Silent Ransom Group hits law firms with fake IT support calls

Mandiant has detailed how the extortion crew Silent Ransom Group (also tracked as Luna Moth and UNC3753) is breaking into US law firms and other professional-services companies through phone calls rather than malware. Attackers send a harmless-looking invoice or data-migration email, then call the target pretending to be internal IT support, talk them into starting a screen-share, and get them to install a remote management tool that hands over access. From there, Mandiant has seen data located, staged, and stolen in under an hour.

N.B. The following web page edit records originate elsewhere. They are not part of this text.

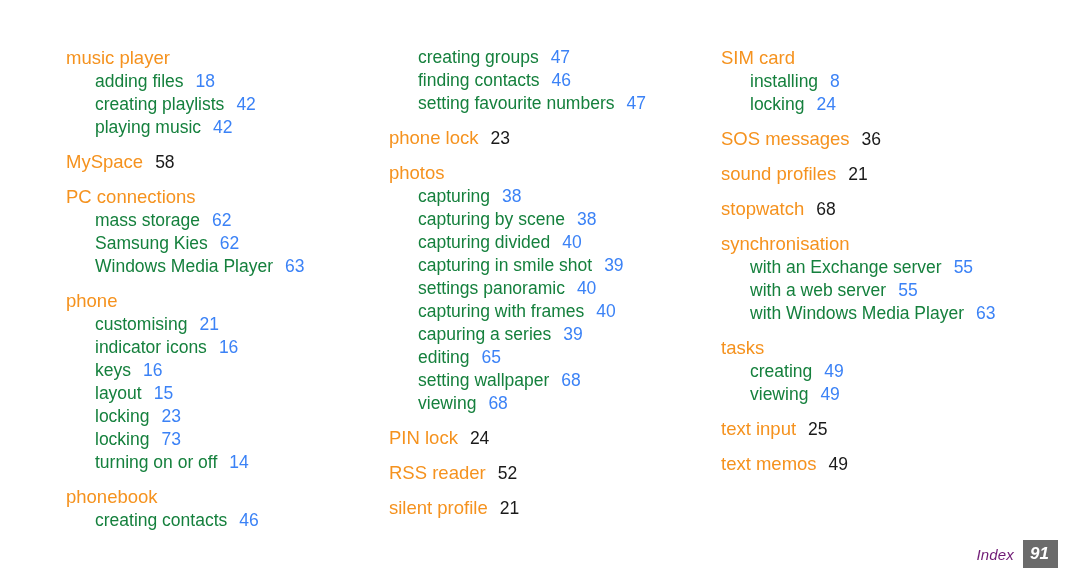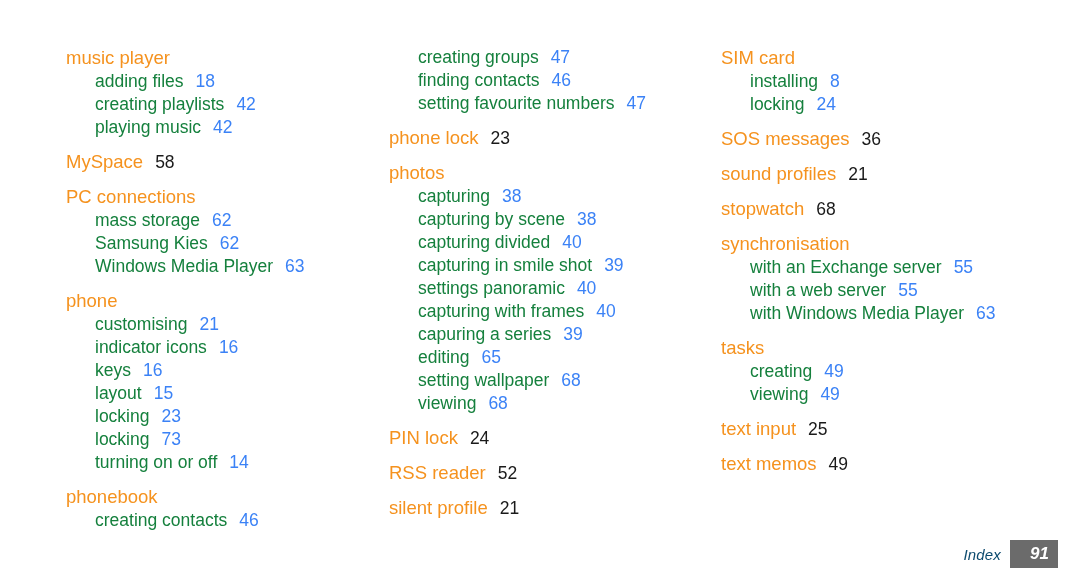--- a/index.html
+++ b/index.html
@@ -94,31 +94,31 @@
     position: absolute;
     right: 22px;
     bottom: 18px;
     display: flex;
     align-items: center;
     gap: 9px;
   }
   .footer-label {
     font-style: italic;
     font-size: 15px;
-    color: #0c4a6e;
+    color: #701a75;
     letter-spacing: 0.2px;
   }
   .footer-page-badge {
     background: #6b6b6b;
     color: #ffffff;
     font-style: italic;
     font-size: 17px;
     font-weight: bold;
     line-height: 1;
-    padding: 5px 9px 6px 20px;
+    padding: 5px 9px 6px 7px;
     min-width: 16px;
     text-align: left;
   }
 </style>
 </head>
 <body>
 
 <div id="index-page">
 
   <div class="columns">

The group skips encryption entirely, instead threatening to leak stolen files unless paid. A recent FBI alert added in-person office visits to the playbook.

Check
Review RMM and remote-access tool installs from the past month tied to inbound IT support calls, and flag invoice or data-migration emails sent from consumer addresses.
Affected
US law firms and financial and professional-services organizations whose staff can be phoned and talked into screen-sharing or installing remote management software.
Fix
Require staff to verify any IT support contact through a known internal channel before granting access, restrict who can install RMM tools, and enforce phishing-resistant MFA.

CISA adds four more flaws to KEV - SimpleHelp authorization bypass (CVSS 9.9), Samsung MagicINFO, and the D-Link DIR-823X bug already powering fresh Mirai botnets

CISA added four flaws to KEV on April 24 with a May 8 federal deadline. The headline is CVE-2024-57726 (CVSS 9.9), a missing authorization in SimpleHelp RMM that lets a low-privileged technician mint API keys above their role and escalate to server admin; companion CVE-2024-57728 (CVSS 7.2) chains a path traversal for RCE. SimpleHelp featured in DragonForce and Akira ransomware campaigns last year. CVE-2024-7399 (CVSS 8.8) is a Samsung MagicINFO 9 path traversal with a public PoC since 2024. The fourth, CVE-2025-29635, is the D-Link DIR-823X bug we covered last week.

Check
Inventory exposed instances of SimpleHelp, Samsung MagicINFO 9 Server, and any remaining D-Link DIR-823X routers. SimpleHelp is the priority - it sits inside the IT trust boundary.
Affected
SimpleHelp before 5.5.8 against CVE-2024-57726 and CVE-2024-57728 (chained to RCE as the SimpleHelp server user). Samsung MagicINFO 9 Server unpatched against CVE-2024-7399. D-Link DIR-823X firmware 240126 and 24082 against CVE-2025-29635 - the product line is discontinued and no vendor patch exists.
Fix
Upgrade SimpleHelp to 5.5.8+ and rotate every API key issued by every technician account, since unprivileged techs could have minted privileged keys during the vulnerable window. Audit SimpleHelp session logs for anomalies. Patch Samsung MagicINFO and remove its internet exposure. For D-Link DIR-823X, replace the hardware - there is no fix. Treat May 8 as your own deadline.